LIVINGSTON LABS' PMS NATURAL RELIEF CLAIMS QUESTIONED BY NAD
This article was originally published in The Tan Sheet
LIVINGSTON LABS' PMS NATURAL RELIEF CLAIMS QUESTIONED BY NAD in a recent letter to the firm. The National Advertising Division of the Council for Better Business Bureaus noted in a Dec. 8 release that a full-page print advertisement for PMS Natural Relief appearing in the Nov. 1 issue of First for Women "contained a variety of claims for relief of premenstrual syndrome and its associated symptoms" that were not substantiated. In a Nov. 11 letter to the company, NAD cited several statements in the ad that it found objectionable, including that "gynecologists recommend PMS Natural Relief to patients with premenstrual syndrome" and that the product can quickly eliminate all premenstrual symptoms including "cramps, bloating, fatigue, mood swings, and all . . . other discomforts." The PMS Natural Relief print ad also called the product "a breakthrough treatment to be used during the stressful premenstrual cycles," according to NAD. In addition, the ad claimed that "with PMS Natural Relief you will experience an improved sense of physical well-being and an ability to cope." The Livingston print ad for PMS Natural Relief, NAD said, also maintains that the remedy helps to "instantly relieve" PMS and offers a 30-day supply of the product for $ 15.95. NAD asked Livingston to "provide substantiation for these claims" by Dec. 8. However, the firm did not respond to NAD by that deadline, prompting NAD to issue the Dec. 8 release announcing the "failure of Livingston Labs to provide a timely substantial written response" to the inquiry.
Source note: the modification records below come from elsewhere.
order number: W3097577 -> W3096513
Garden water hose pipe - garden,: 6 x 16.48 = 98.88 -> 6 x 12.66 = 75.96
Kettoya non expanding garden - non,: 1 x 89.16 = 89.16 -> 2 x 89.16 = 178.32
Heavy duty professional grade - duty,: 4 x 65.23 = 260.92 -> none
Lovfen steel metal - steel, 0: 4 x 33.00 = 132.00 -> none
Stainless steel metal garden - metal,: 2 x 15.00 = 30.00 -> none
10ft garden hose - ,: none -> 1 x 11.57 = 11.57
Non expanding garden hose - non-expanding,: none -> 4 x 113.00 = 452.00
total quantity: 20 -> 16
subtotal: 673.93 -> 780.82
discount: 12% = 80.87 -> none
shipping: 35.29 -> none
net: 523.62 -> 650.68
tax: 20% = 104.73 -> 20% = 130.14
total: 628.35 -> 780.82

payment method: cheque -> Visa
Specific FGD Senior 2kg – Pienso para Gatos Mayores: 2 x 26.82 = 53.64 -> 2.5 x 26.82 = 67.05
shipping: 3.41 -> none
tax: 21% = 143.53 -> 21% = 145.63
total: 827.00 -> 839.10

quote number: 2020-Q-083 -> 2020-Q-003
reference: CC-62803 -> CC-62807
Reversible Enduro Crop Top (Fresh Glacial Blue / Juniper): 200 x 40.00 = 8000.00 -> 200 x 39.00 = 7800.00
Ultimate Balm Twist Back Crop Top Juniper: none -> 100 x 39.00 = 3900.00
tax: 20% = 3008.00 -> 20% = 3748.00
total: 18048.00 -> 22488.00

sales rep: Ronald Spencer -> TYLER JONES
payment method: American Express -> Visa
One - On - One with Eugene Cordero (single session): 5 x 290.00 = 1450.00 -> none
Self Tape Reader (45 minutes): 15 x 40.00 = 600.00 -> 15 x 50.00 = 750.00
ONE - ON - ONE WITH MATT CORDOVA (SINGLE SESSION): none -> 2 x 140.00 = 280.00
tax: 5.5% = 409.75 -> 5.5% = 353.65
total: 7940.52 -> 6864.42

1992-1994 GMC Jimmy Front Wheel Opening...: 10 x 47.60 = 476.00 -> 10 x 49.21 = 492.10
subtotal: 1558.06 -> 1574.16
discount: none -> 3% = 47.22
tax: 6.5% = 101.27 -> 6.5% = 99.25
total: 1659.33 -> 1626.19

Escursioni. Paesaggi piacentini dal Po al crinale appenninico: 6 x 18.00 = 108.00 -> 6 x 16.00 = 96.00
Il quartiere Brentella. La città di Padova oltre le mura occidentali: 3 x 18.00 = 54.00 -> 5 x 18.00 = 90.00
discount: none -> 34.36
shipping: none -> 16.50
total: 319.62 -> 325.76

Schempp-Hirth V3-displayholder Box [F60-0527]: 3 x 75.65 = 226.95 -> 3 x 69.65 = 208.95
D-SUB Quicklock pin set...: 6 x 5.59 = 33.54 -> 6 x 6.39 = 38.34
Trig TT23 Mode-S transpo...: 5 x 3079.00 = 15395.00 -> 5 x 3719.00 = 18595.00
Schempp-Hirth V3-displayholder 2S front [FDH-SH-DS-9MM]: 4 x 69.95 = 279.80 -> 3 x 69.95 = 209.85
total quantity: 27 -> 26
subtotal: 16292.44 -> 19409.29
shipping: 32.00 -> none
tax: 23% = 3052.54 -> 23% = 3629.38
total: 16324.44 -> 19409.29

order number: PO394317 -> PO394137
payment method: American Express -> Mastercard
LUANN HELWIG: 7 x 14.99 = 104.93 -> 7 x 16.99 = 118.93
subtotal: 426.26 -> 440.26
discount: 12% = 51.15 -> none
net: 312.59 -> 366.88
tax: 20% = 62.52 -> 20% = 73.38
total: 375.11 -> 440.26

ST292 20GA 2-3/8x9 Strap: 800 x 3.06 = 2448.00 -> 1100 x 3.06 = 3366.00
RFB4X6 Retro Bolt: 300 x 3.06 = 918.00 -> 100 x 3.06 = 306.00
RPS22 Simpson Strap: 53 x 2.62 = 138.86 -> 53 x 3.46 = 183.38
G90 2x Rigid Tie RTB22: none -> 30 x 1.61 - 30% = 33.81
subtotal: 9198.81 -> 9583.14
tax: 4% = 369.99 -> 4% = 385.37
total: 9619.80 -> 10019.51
The advertising watchdog organization noted, however, that Livingston agreed shortly after expiration of the Dec. 8 deadline to provide a written response by Dec. 30. If Livingston does not meet the second deadline, NAD said it would refer the case to the Federal Trade Commission. In its initial letter to Livingston, NAD asked the company to submit "all representative samples of current advertising." NAD said it would "specify any modifications or additions to the claims" once the division has "reviewed the complete [advertising] campaign."